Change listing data
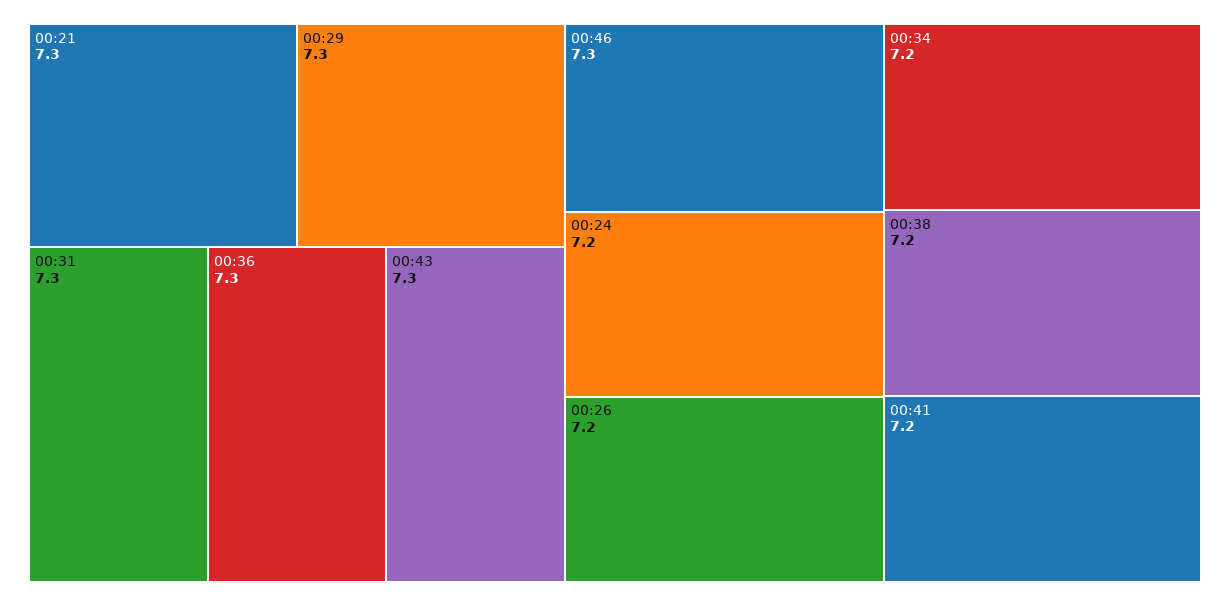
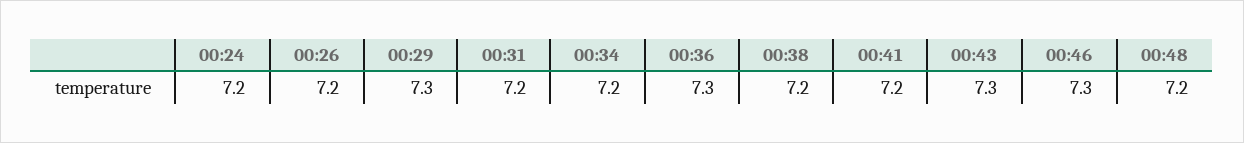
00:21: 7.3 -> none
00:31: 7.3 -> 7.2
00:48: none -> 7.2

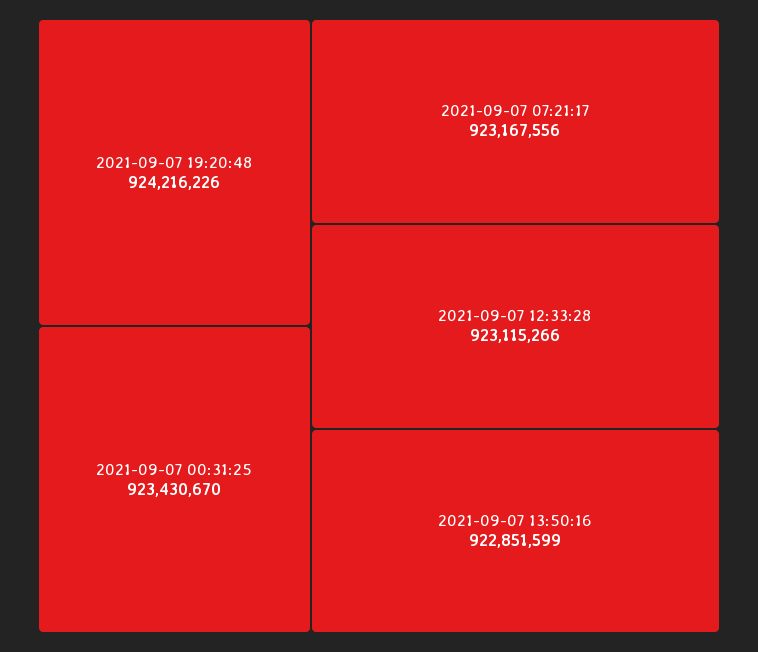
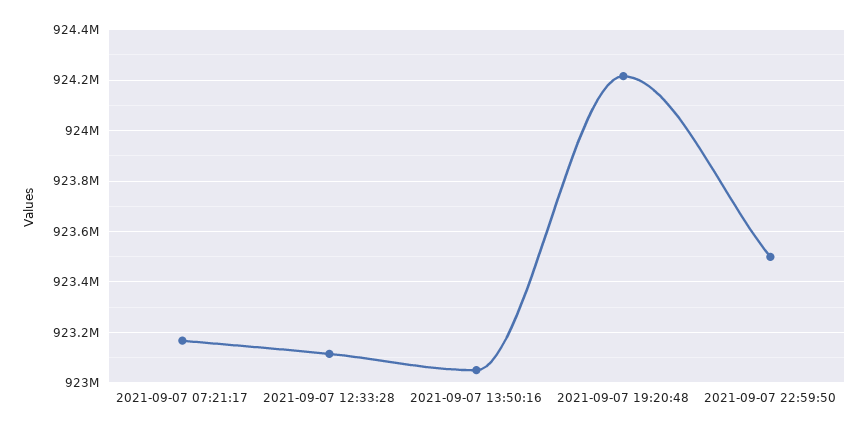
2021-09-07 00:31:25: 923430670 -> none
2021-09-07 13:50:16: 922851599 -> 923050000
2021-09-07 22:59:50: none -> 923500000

## What the exercise asks:
The range begins at the line containing "2021-09-07 13:50:16: 922851599 -> 923050000" and ends at the last line of the entries; reproduce it exactly.

## Output for this exercise:
2021-09-07 13:50:16: 922851599 -> 923050000
2021-09-07 22:59:50: none -> 923500000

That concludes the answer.